Change detection outputs
*****
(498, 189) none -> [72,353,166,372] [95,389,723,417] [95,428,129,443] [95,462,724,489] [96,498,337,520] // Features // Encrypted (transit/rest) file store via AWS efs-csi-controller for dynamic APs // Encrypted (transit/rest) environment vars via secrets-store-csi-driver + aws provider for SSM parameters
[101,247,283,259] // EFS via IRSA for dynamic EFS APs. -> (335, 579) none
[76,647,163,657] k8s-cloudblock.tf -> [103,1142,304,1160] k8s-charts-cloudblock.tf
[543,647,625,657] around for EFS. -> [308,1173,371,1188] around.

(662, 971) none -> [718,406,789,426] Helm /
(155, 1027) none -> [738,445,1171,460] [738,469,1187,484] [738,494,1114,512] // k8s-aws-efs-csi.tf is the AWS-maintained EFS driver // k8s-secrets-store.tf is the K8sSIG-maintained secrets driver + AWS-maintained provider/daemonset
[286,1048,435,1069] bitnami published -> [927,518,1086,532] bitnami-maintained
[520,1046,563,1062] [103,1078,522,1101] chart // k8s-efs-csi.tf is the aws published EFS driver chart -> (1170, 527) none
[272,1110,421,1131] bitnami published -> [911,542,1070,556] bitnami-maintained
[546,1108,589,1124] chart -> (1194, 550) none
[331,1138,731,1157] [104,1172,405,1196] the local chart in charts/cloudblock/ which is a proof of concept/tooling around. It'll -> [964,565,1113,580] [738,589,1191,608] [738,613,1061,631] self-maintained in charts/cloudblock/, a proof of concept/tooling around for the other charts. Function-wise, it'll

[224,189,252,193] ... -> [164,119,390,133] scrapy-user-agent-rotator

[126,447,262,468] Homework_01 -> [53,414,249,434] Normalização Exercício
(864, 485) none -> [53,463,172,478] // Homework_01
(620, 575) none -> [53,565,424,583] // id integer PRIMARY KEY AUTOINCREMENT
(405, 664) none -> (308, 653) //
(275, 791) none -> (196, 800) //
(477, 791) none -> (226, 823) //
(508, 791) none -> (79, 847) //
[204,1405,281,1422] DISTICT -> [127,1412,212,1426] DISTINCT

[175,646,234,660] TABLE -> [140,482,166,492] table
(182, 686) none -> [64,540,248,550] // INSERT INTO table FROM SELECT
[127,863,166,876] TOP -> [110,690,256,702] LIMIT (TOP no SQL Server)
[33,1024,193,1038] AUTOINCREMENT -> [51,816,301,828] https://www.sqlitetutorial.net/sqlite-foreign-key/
*****
_Exercise requirements_
Given the entries above, say how many lines include the word "AUTOINCREMENT", and write nothing besides the number.

_Reply to the task_
2